• _WHAT YOU HAVE TO DO_
Copy out every line of the listing in which "Local" appears.

• _SUPPLIED ENTRIES_
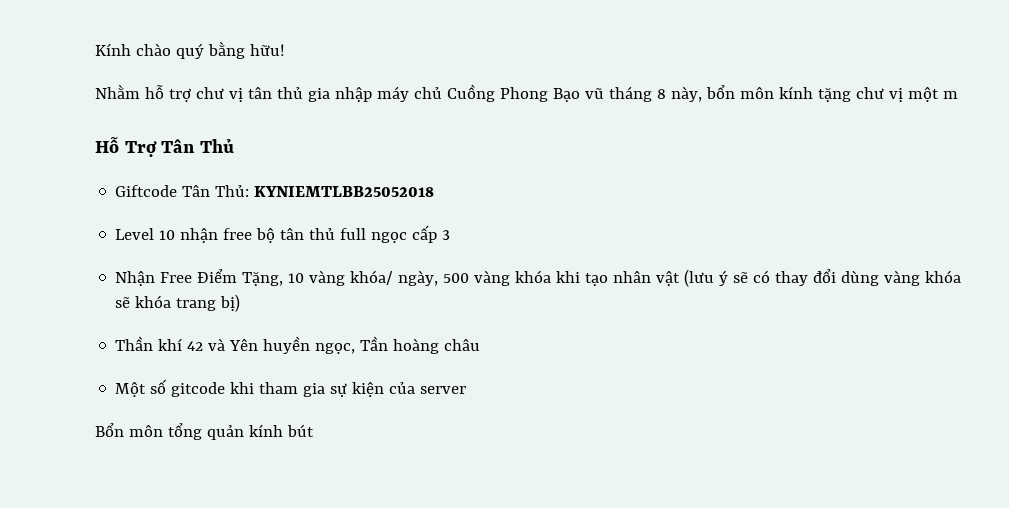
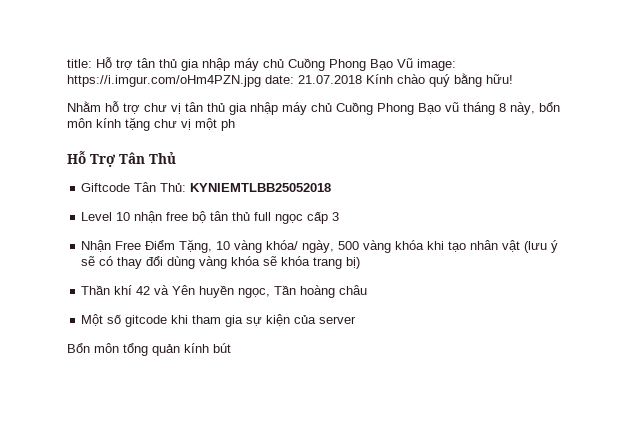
(95, 49) none -> [67,57,456,71] [67,75,362,87] title: Hỗ trợ tân thủ gia nhập máy chủ Cuồng Phong Bạo Vũ image: https://i.imgur.com/oHm4PZN.jpg date: 21.07.2018
[942,91,958,99] m -> [221,119,235,131] ph

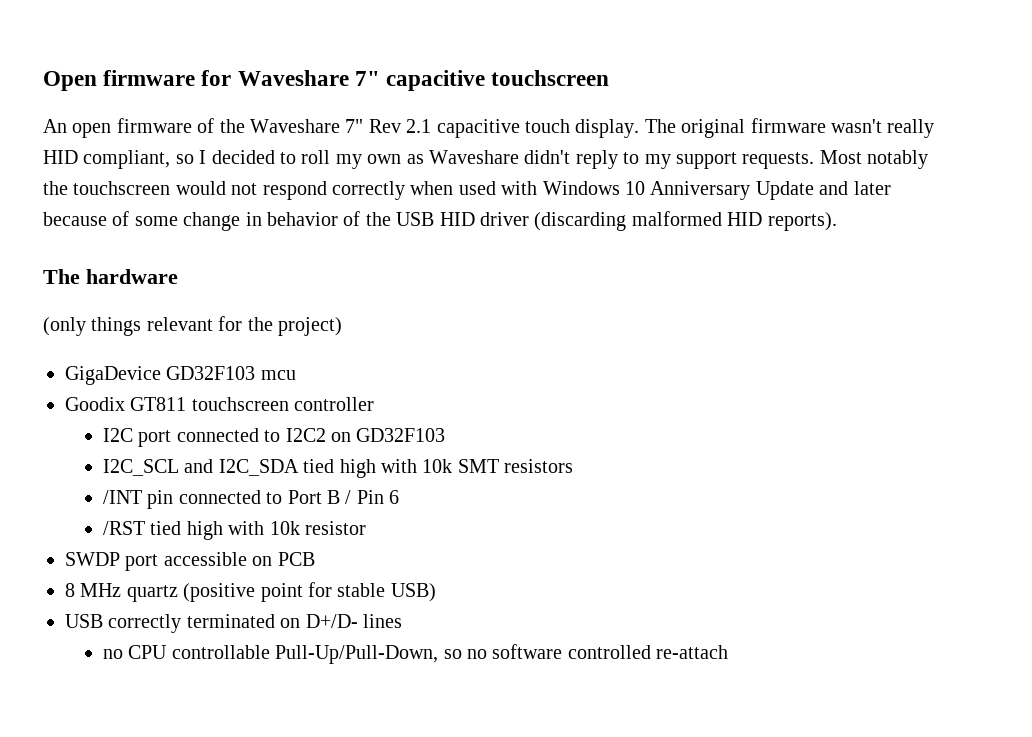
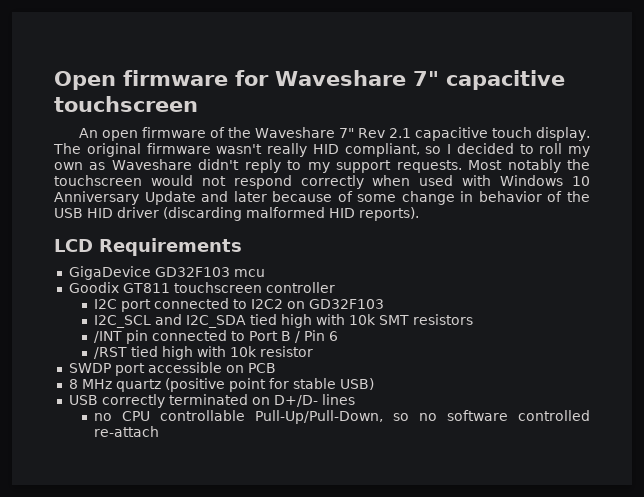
[43,269,178,284] [43,316,342,336] The hardware // (only things relevant for the project) -> [54,238,242,256] LCD Requirements

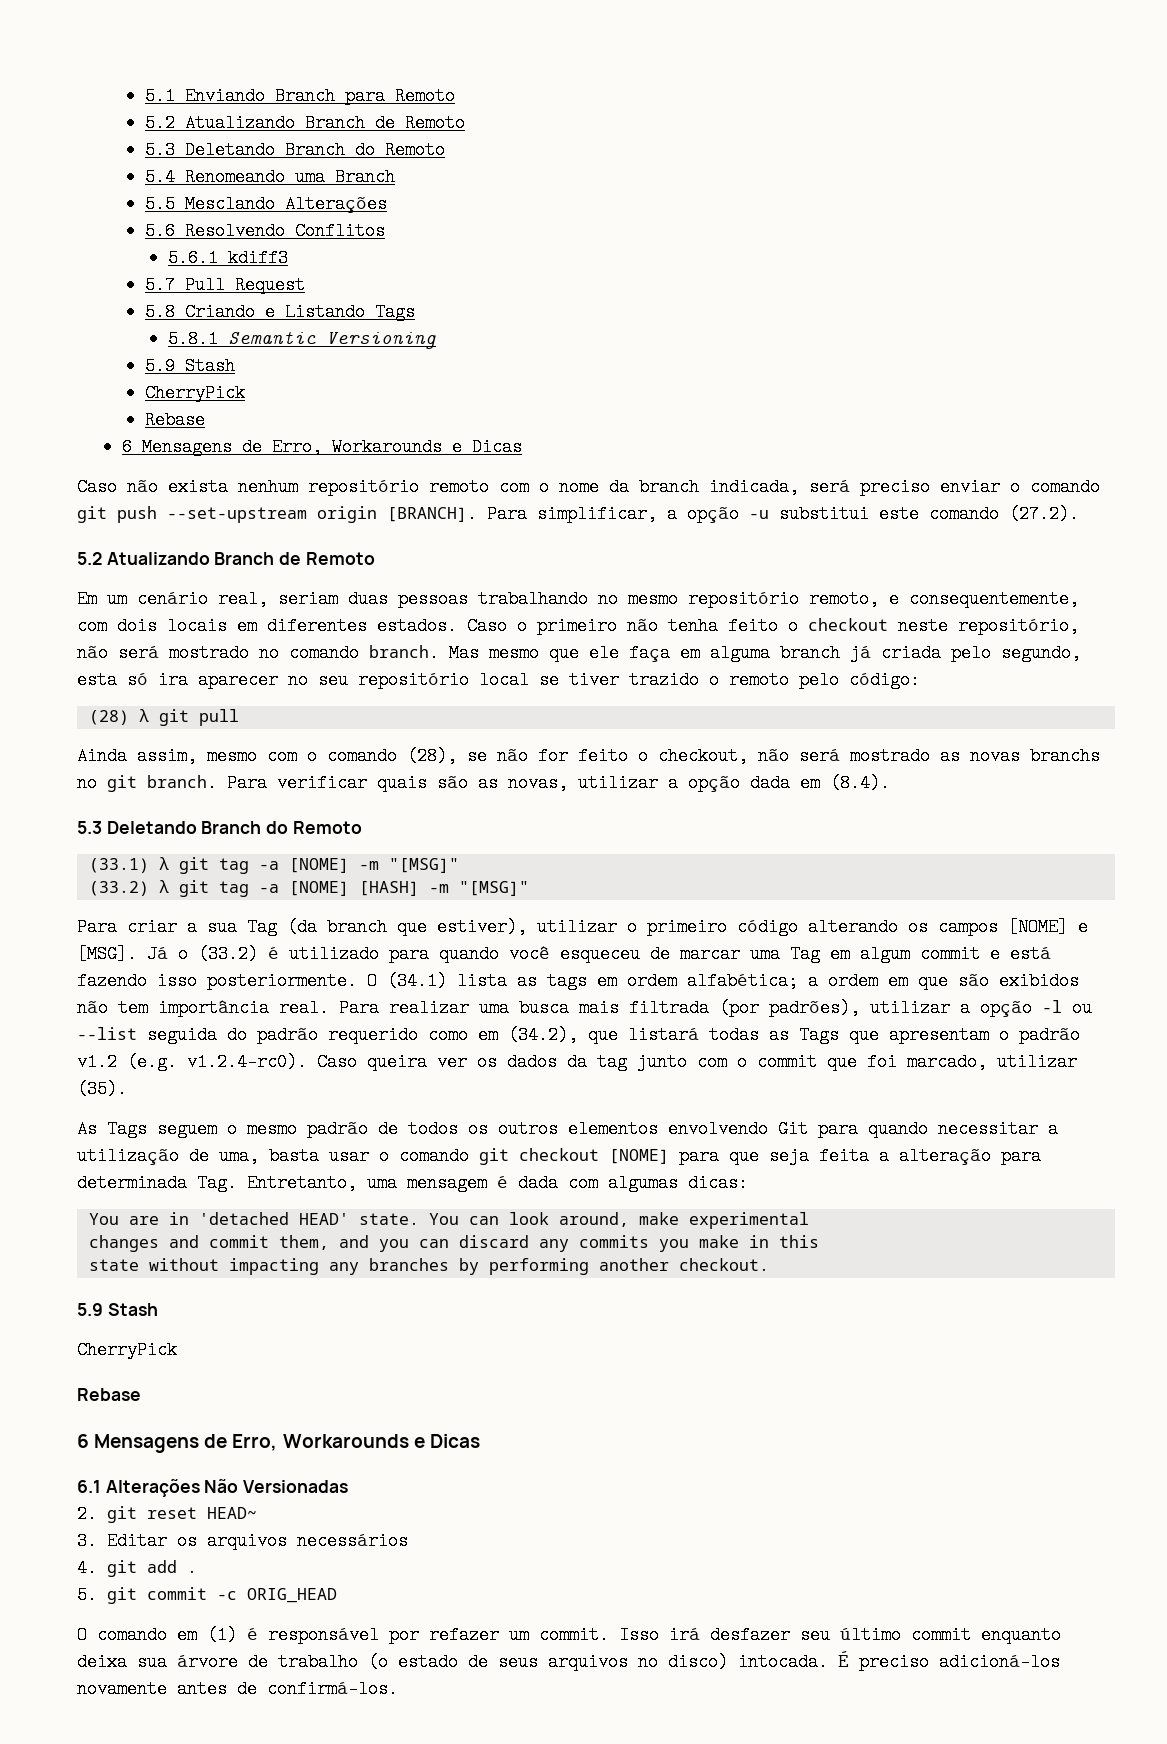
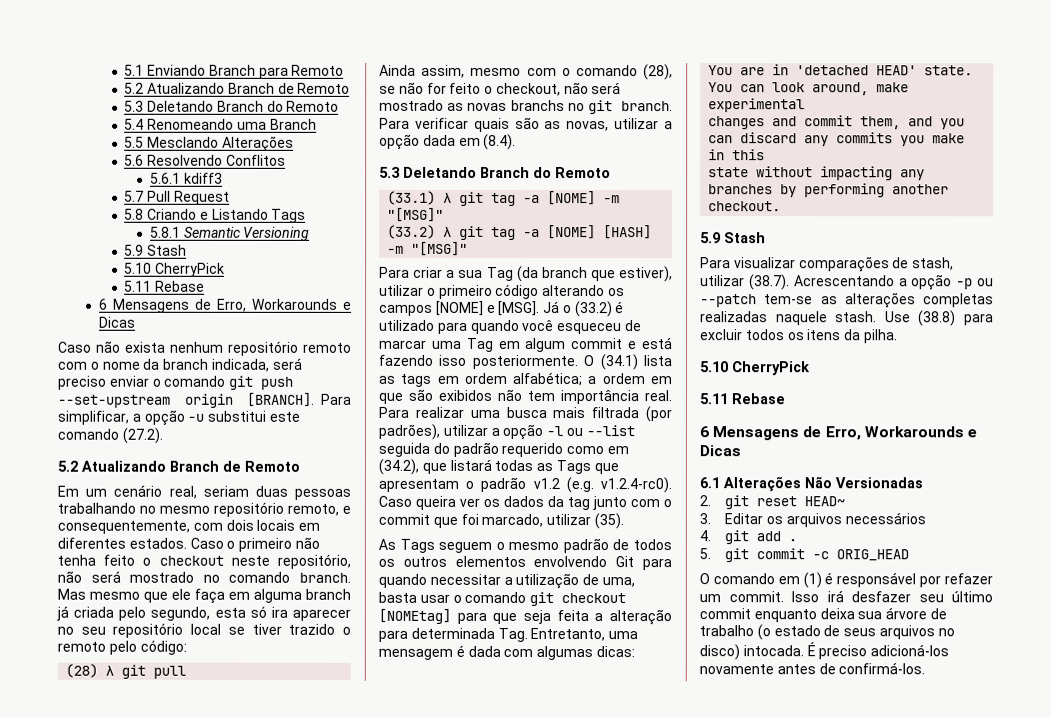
[144,384,245,402] CherryPick // -> [124,262,226,277] [124,280,153,292] 5.10 CherryPick // 5.11
[609,1149,669,1164] [NOME] -> [378,608,451,624] [NOMEtag]
[77,1341,177,1359] CherryPick // -> [700,256,955,273] [700,274,994,291] [700,292,994,309] [700,310,994,327] [700,329,898,344] [699,361,810,376] [699,393,728,405] Para visualizar comparações de stash, utilizar (38.7). Acrescentando a opção -p ou --patch tem-se as alterações completas realizadas naquele stash. Use (38.8) para excluir todos os itens da pilha. // 5.10 CherryPick // 5.11

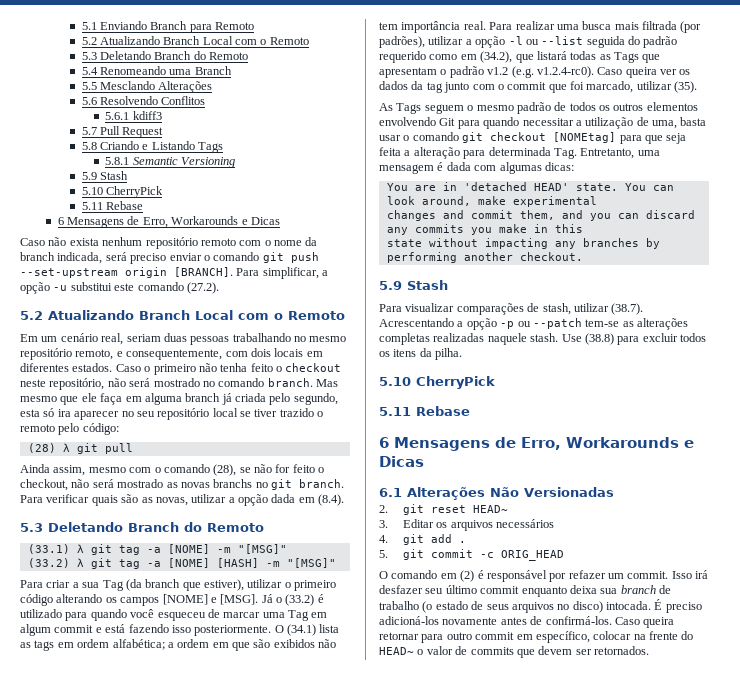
[277,82,295,94] de -> [202,36,267,45] Local com o
[222,460,241,472] de -> [195,310,283,320] Local com o
[802,572,822,589] (1) -> [460,570,475,582] (2)
[885,607,928,620] árvore -> [620,585,656,594] branch
(926, 668) none -> [614,617,675,628] [379,631,694,643] [379,646,649,658] Caso queira retornar para outro commit em específico, colocar na frente do HEAD~ o valor de commits que devem ser retornados.

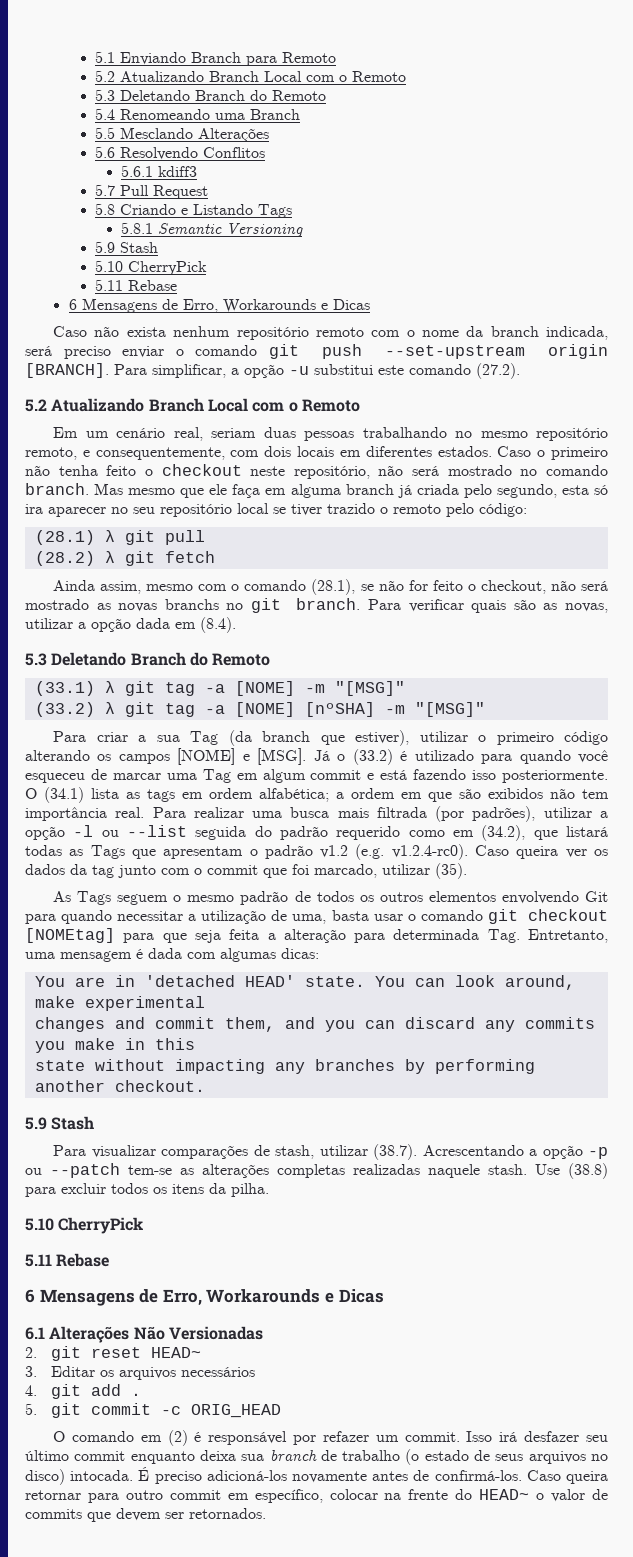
[27,443,56,453] (28) -> [34,530,95,545] (28.1)
(133, 448) none -> [34,551,215,566] // (28.2) λ git fetch
[213,464,237,476] (28), -> [311,579,356,595] (28.1),
[216,558,259,568] [HASH] -> [304,702,375,717] [nºSHA]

• _WRITTEN SOLUTION_
[277,82,295,94] de -> [202,36,267,45] Local com o
[222,460,241,472] de -> [195,310,283,320] Local com o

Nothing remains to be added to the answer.